Now entering its fourth year, the Honors Fellowship Program has grown steadily since launching in 2014. It is administered by Devine; Brian Junker, associate dean for academic affairs; and Jennifer Keating, assistant dean for educational initiatives.

“The extra time to focus on research and creative work yields great dividends in the students' final theses the following spring, and the intellectual community built through the fellowship experience provides students with mutual support throughout their senior year,” said Junker, professor of statistics.

The leadership team is also pleased to see several faculty members step into mentorship roles for the first time. In fact, nine of this year’s advisers—including Behrmann—are new to working with honors fellows. The others are Sharon Carver, director of the Children’s School; Martin Gaynor, the E.J. Barone Professor of Economics and Health Policy; Laurence Ales, associate professor of economics; Jim Daniels, the Thomas Stockham Baker University Professor of English; Necia Werner, assistant teaching professor of English; Lisa Tetrault, associate professor of history; Geoffrey McGovern, a lecturer in the Institute of Politics and Strategy; and Ross Mantle, adjunct professor of photography.

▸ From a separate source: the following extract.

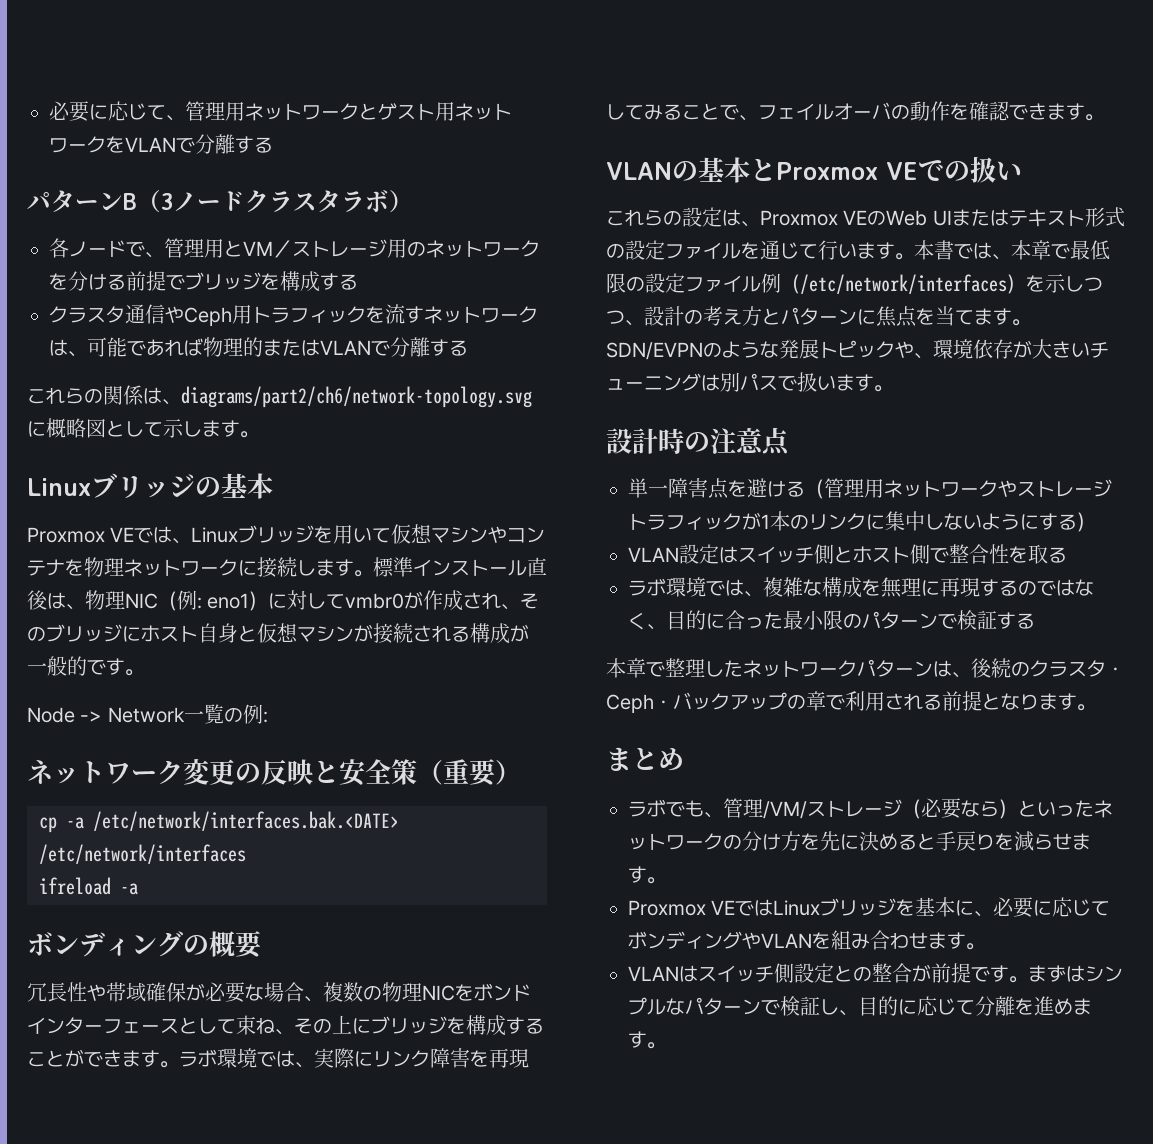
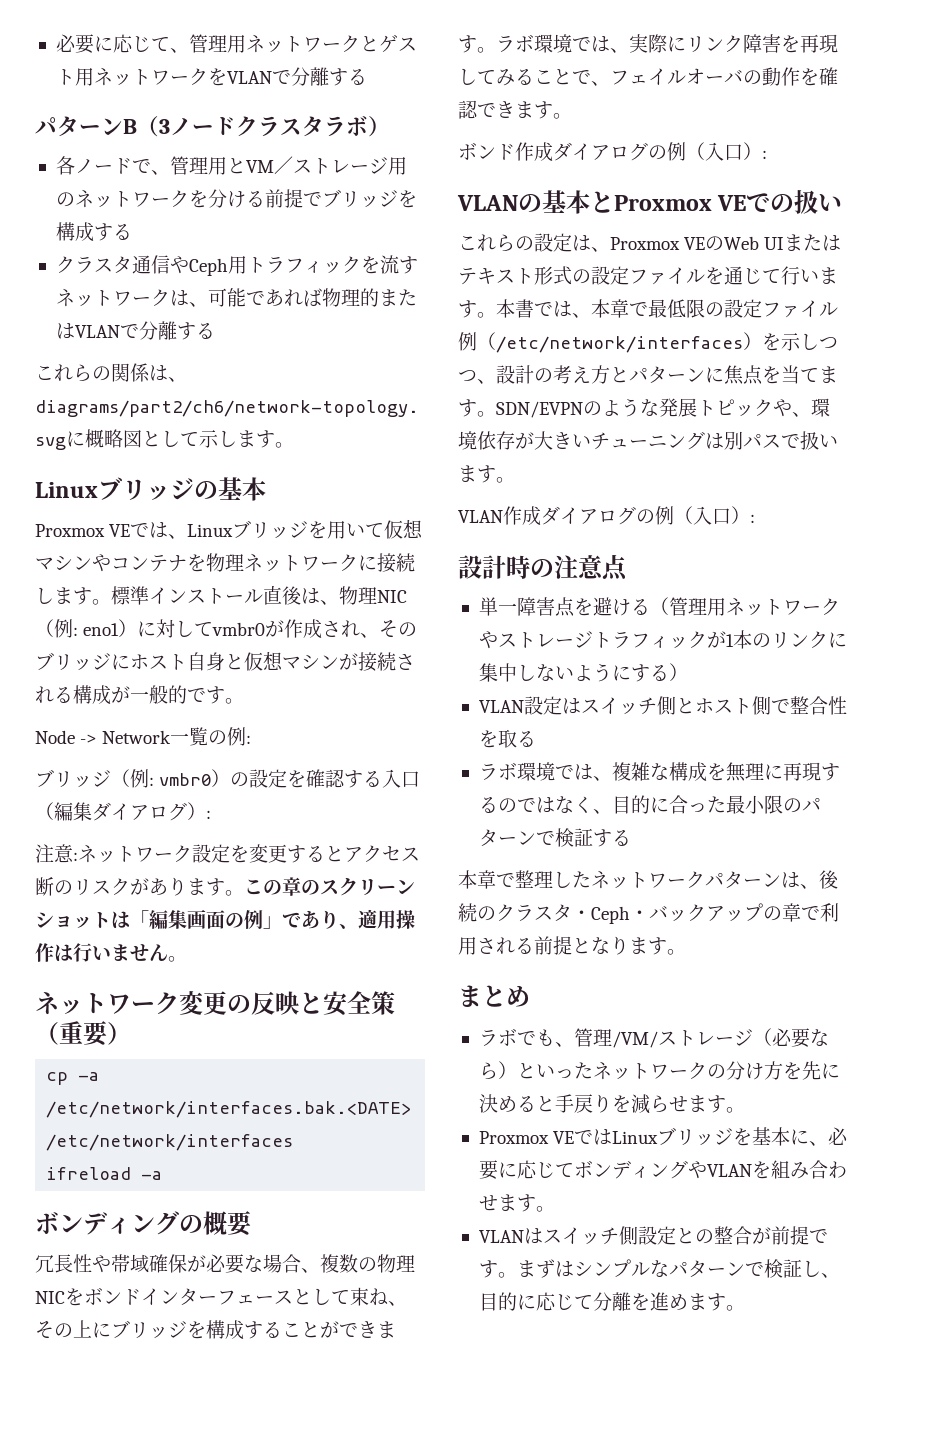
+ ブリッジ（例: vmbr0）の設定を確認する入口（編集ダイアログ）:
+ 注意:ネットワーク設定を変更するとアクセス断のリスクがあります。この章のスクリーンショットは「編集画面の例」であり、適用操作は行いません。
+ ボンド作成ダイアログの例（入口）:
+ VLAN作成ダイアログの例（入口）:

Returning faculty advisers are Vicki Helgeson, professor of psychology, and Kevin González, assistant professor of English.

“This suggests to us that the program has taken firm root in the college’s educational culture, and that this opportunity is surfacing with greater regularity in conversations between faculty and students in connection with the Senior Honors Program,” added Devine.

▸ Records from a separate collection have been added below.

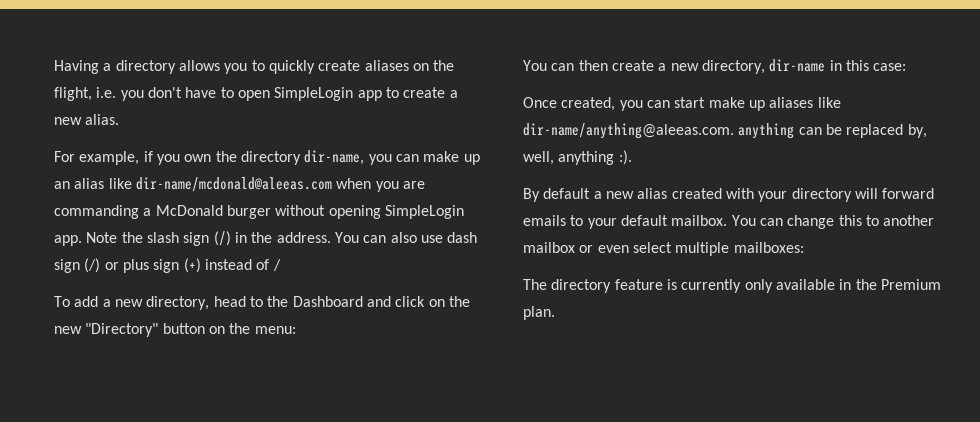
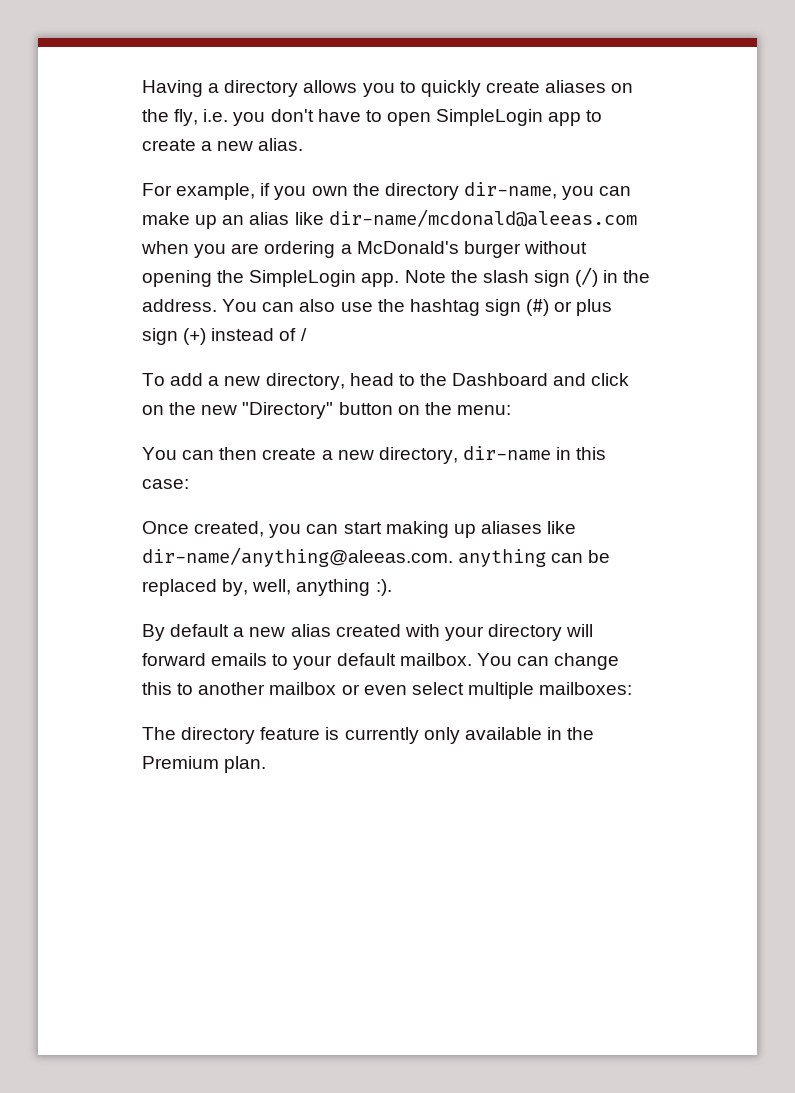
- Having a directory allows you to quickly create aliases on the flight, i.e. you don't have to open SimpleLogin app to create a new alias.
+ Having a directory allows you to quickly create aliases on the fly, i.e. you don't have to open SimpleLogin app to create a new alias.
- For example, if you own the directory dir-name, you can make up an alias like dir-name/mcdonald@aleeas.com when you are commanding a McDonald burger without opening SimpleLogin app.
+ For example, if you own the directory dir-name, you can make up an alias like dir-name/mcdonald@aleeas.com when you are ordering a McDonald's burger without opening the SimpleLogin app.
- You can also use dash sign (/) or plus sign (+) instead of /
+ You can also use the hashtag sign (#) or plus sign (+) instead of /
- Once created, you can start make up aliases like dir-name/anything@aleeas.com. anything can be replaced by, well, anything :).
+ Once created, you can start making up aliases like dir-name/anything@aleeas.com. anything can be replaced by, well, anything :).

The 2017-2018 Dietrich College Senior Honors Fellows:

David Beinhart
Majors: Business Administration, Creative Writing
Project: An Inquiry Into the Future of Work
Adviser: Jim Daniels

Isabel Bleimeister
Major: Neuroscience
Minor: Biomedical Engineering
Project: Subcortical Visual Processing
Adviser: Marlene Behrmann

Kyanna Dawson
Major: International Relations and Politics
Project: The Balance of Powers: The Federal Court System and the Presidency 
Adviser: Geoffrey McGovern

Jenna Houston
Majors: Gender Studies, Art
Minor: Photography
Project: “Vulvodynia: A Documentary”
Advisers: Lisa Tetrault and Ross Mantle

Amber James
Major: Technical Writing and Communication
Minor: Biomedical Engineering
Project: Sustainability and Technical Communications in Global Health Projects
Adviser: Necia Werner

Yong H. Kim
Major: Economics
Minor: Decision Science
Project: What Can the U.S. Learn From the Health Insurance Systems of the Netherlands and Switzerland?
Adviser: Martin Gaynor

Zeyneb Majid
Major: Psychology
Minor: Biomedical Engineering
Project: Understanding Resistance to Communal Coping and Its Effect on Health Outcomes in Young Adults with Type 1 Diabetes
Adviser: Vicki Helgeson

Manvendu Navjeevan
Major: Economics and Mathematical Sciences
Minor: Statistics
Project: Pittsburgh City Programs and Their Impact on Income Mobility
Adviser: Laurence Ales

Ian Sears
Major: Creative Writing
Minor: International Relations and Politics
Project: Exploring Narrative Identity Through Fiction
Adviser: Kevin González

Lauren Yan
Major: Cognitive Science
Project: Facilitating Memory Through Games in Children Aged Three to Five
Adviser: Sharon Carver
By Emily Stimmel

Pictured above (from left to right) are Yong H. Kim, Lauren Yan, Isabel Bleimeister, Amber James, Ian Sears and Manvendu Navjeevan.